Cassirer’s theory on appeal was that the district court should have applied California law, not Spanish law. Under California law, a thief cannot pass title to anyone, even if there was a good faith purchaser (i.e. who TBC claims to be in this case). Therefore, if California law had been applied in this case, the outcome would have been different.

Key to both sides arguments is that the FSIA provides: “foreign state shall be liable in the same manner and to the same extent as a private individual under like circumstances.” 28 U.S.C. § 1606.
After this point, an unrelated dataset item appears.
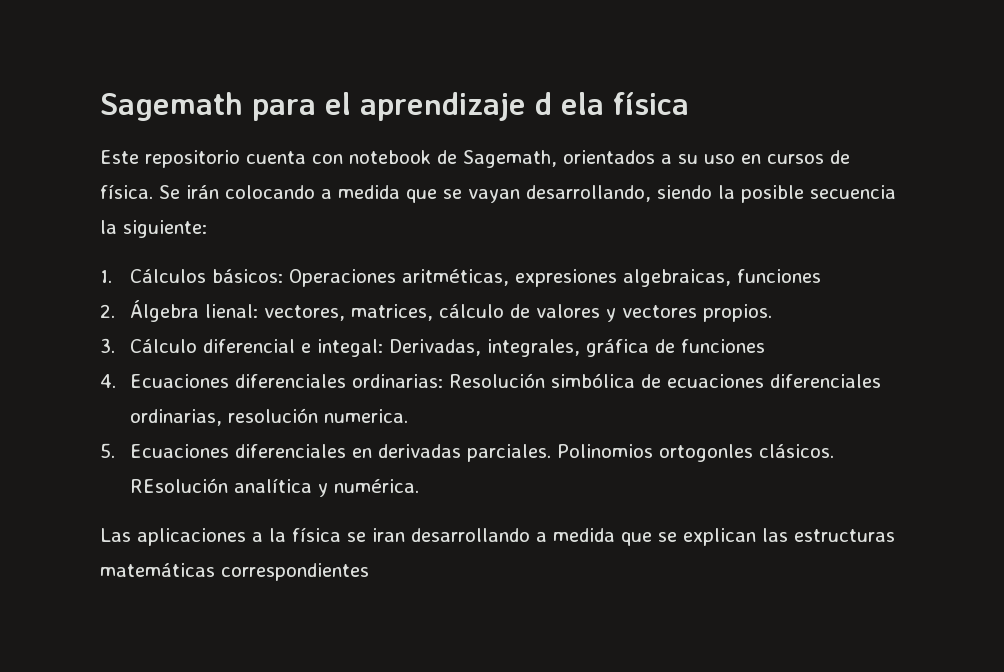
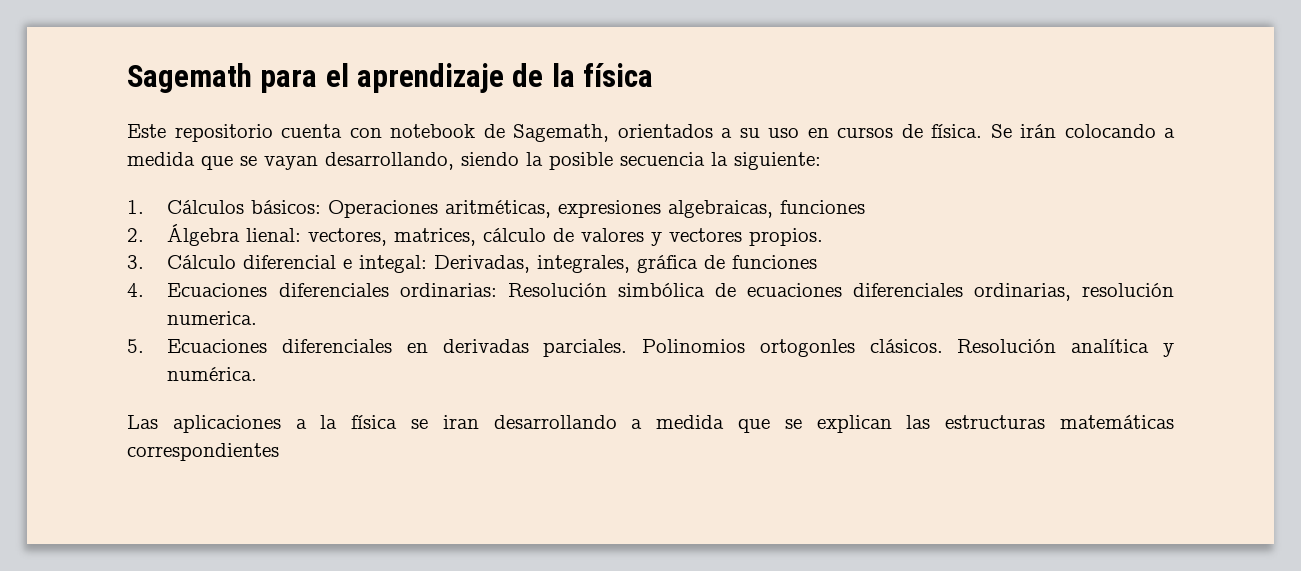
[535,92,604,115] d ela -> [512,63,575,87] de la
[129,478,228,493] REsolución -> [957,339,1057,353] Resolución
On appeal, the Ninth Circuit agreed with the district court, affirming the application of federal common law to the choice-of-law analysis under the FSIA, but remanded because the Ninth Circuit felt that the district court did not properly apply the Spanish law. Cassirer argues that this contrasts with other Circuit Courts, such as the Second, Fifth, Sixth and D.C. Circuits, who have applied the law of the forum state to the choice-of-law analysis for claims under the FSIA.

In Cassirer’s petition, he cites cases across the Second, Fifth, Sixth, and D.C. Circuits that say the law of the forum state should be applied, not federal common law. The decision to apply federal common law by the Ninth Circuit turned on the wording of past precedents that show that the court may “prefer” to apply it. In contrast, the Second Circuit has interpreted that the FSIA is a “pass-through” for the application of state law to be controlling when there is an issue of choice-of-law. If the goal of the FSIA is to apply the same laws to foreign states and private individuals, then the application must be done with the law that the court would use if the court was dealing with two private parties. Cassirer argues that the application of California’s choice-of-law test would have led to the application of California law because the state law interest of California would be more impaired than if the Spanish law was chosen to be applied in this case.

The Ninth Circuit’s approach, Cassirer argues, would lead to an inconsistency within the liability standards for foreign states and private individuals because the law applied in the state court would be different than the law applied if the suit was brought in federal court. Additionally, Cassirer puts forth public policy arguments. Because there is a split in the Circuit Courts, Cassirer argues that the Supreme Court should hear this case.

While Cassier argues that both tests would have warranted application of California law, TBC argues that both tests would have warranted application of Spanish law.

TBC filed a response to Cassirer’s Petition, arguing that while there may be a split amongst the Circuits, the split is a shallow one. TBC also argues that the outcome(s) will almost always be the same, no matter what choice-of-law test is applied. Public policy arguments are also advanced by TBC that the FSIA’s goal of holding foreign sovereigns accountable and that foreign sovereigns are to be dealt with differently than individuals, specifically at the federal level. Additionally, the jurisdiction of the Ninth Circuit rests on a federal question, not a diversity matter, so the Ninth Circuit should apply the federal common law test.

Briefs will be filed later this year and early next year.

The Supreme Court is slated to hear arguments during its 2021 Term.